Mankiw knows that the vast majority of his students are not going to become economics majors. He is not interested in training economists – his textbook is too simplistic to prepare a student for advanced study in economics. As he explicitly tells his teaching fellows, Mankiw’s interest is in shaping the minds of thousands of citizens and future leaders around the world. Mankiw’s world is one where “there is no such thing as a society.” Rather, the world is made up of isolated individuals. But it is a world where fairness prevails: everybody gets what they deserve. It is also a world where, thanks to the magic effect of markets, private enterprise and property rights, standards of living rise constantly. It’s a beautiful world . . . if only it existed.

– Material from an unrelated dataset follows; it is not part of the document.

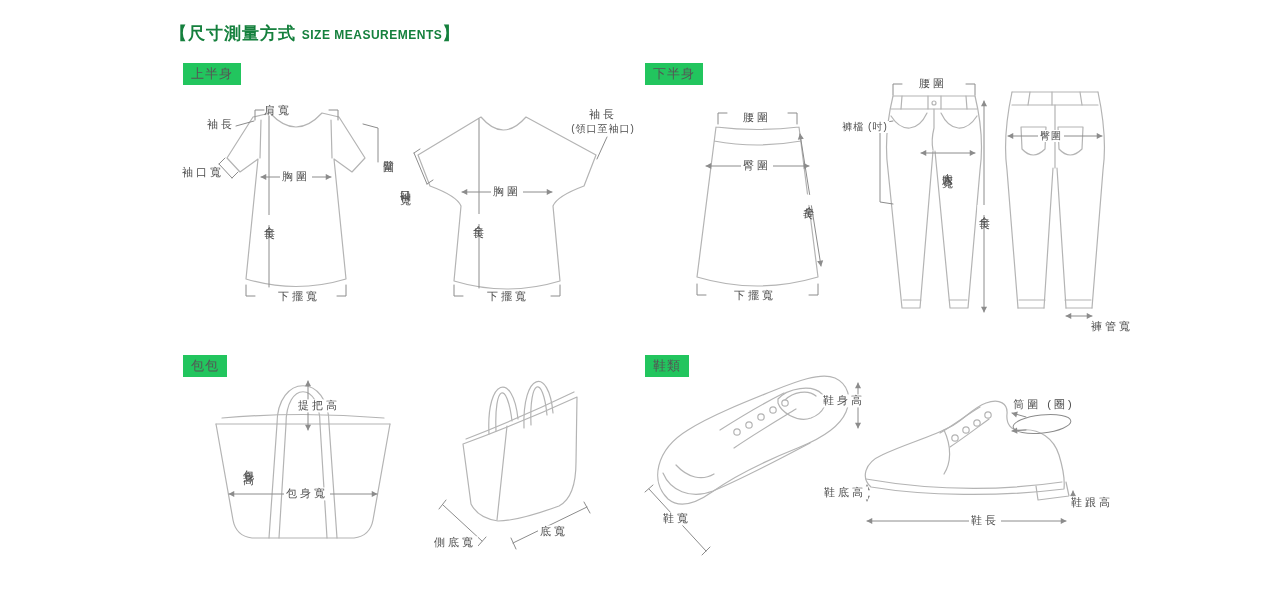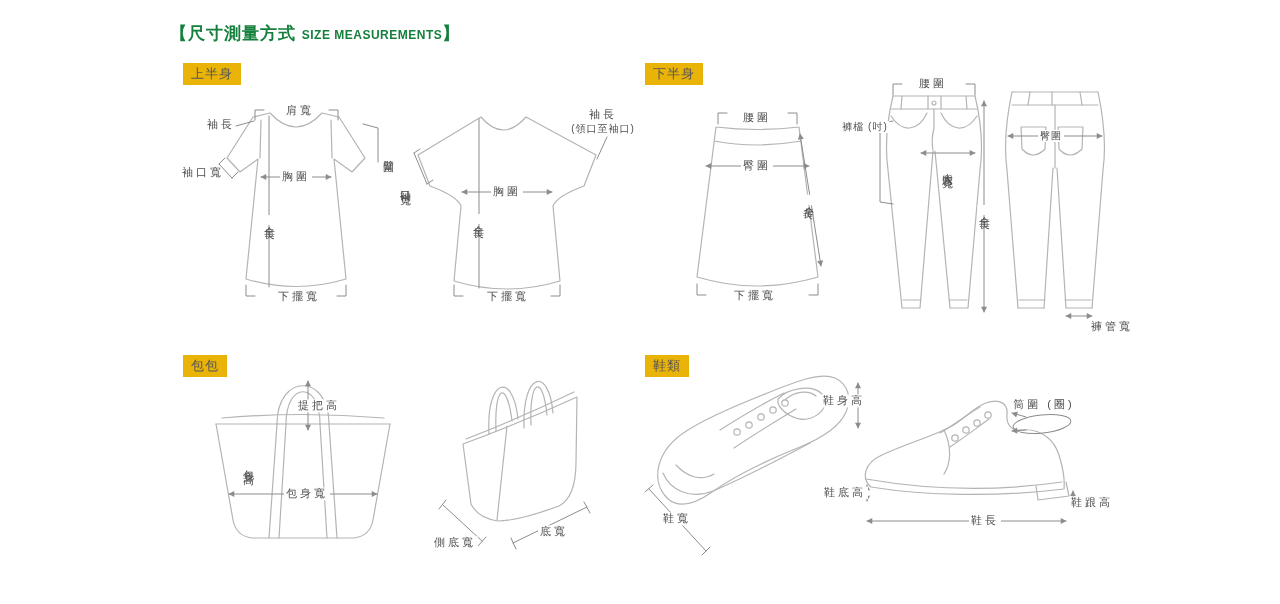"上半身" .badge { background: #eab308 -> #22c55e }
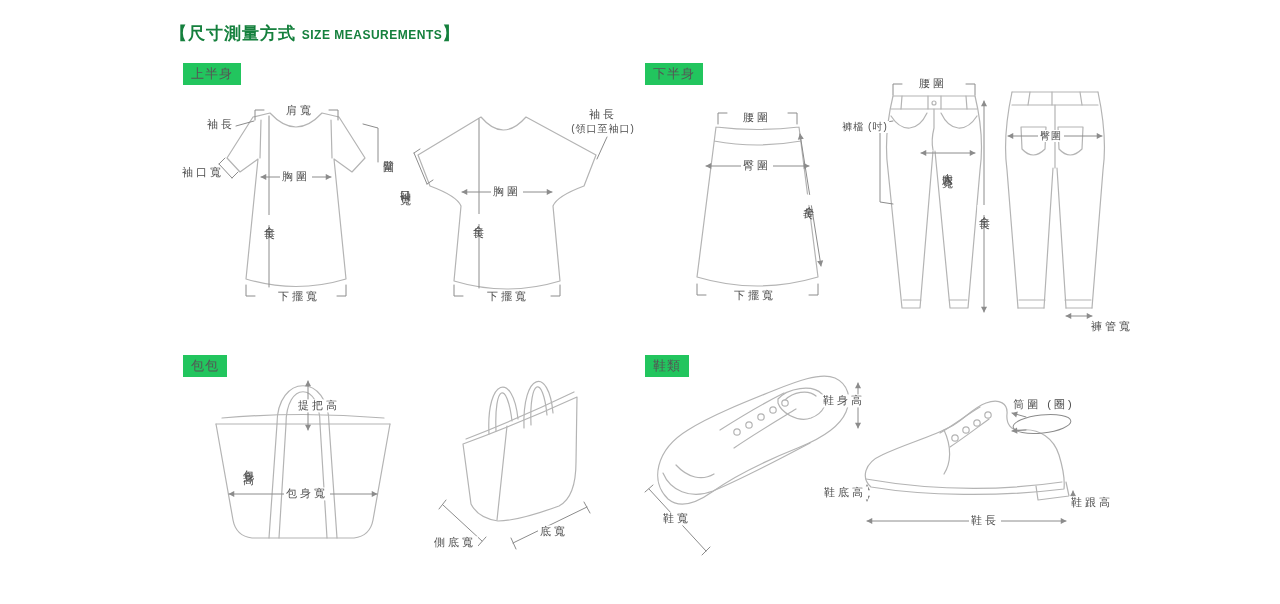"肩寬" div.lbl { left: 300px -> 278px }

While Mankiw’s text is easy for professors to use, it oversimplifies economic theory and leaves out the ways in which markets can degrade human well-being, undermine societies, and threaten the planet. Each year, tens of thousands of students go out into the world, with Mankiw’s biases as a roadmap to the future. But we know that the neoliberal agenda is more and more disputed outside universities. And within universities, alternative textbooks are flourishing. One can thus hope that these new textbooks, with their greater relevance to real world problems – and their better acknowledgment of the diversity and complexity of economic thought – will soon out-compete Mankiw’s bible. As a believer in competition, Professor Mankiw could only consider this to be fair game.

_Gilles Raveaud obtained his PhD in economics from the University Paris-X Nanterre, France, and was a teaching fellow for Greg Mankiw at Harvard in 2006 and 2007. He is a co-founder of the “post-autistic economics movement.”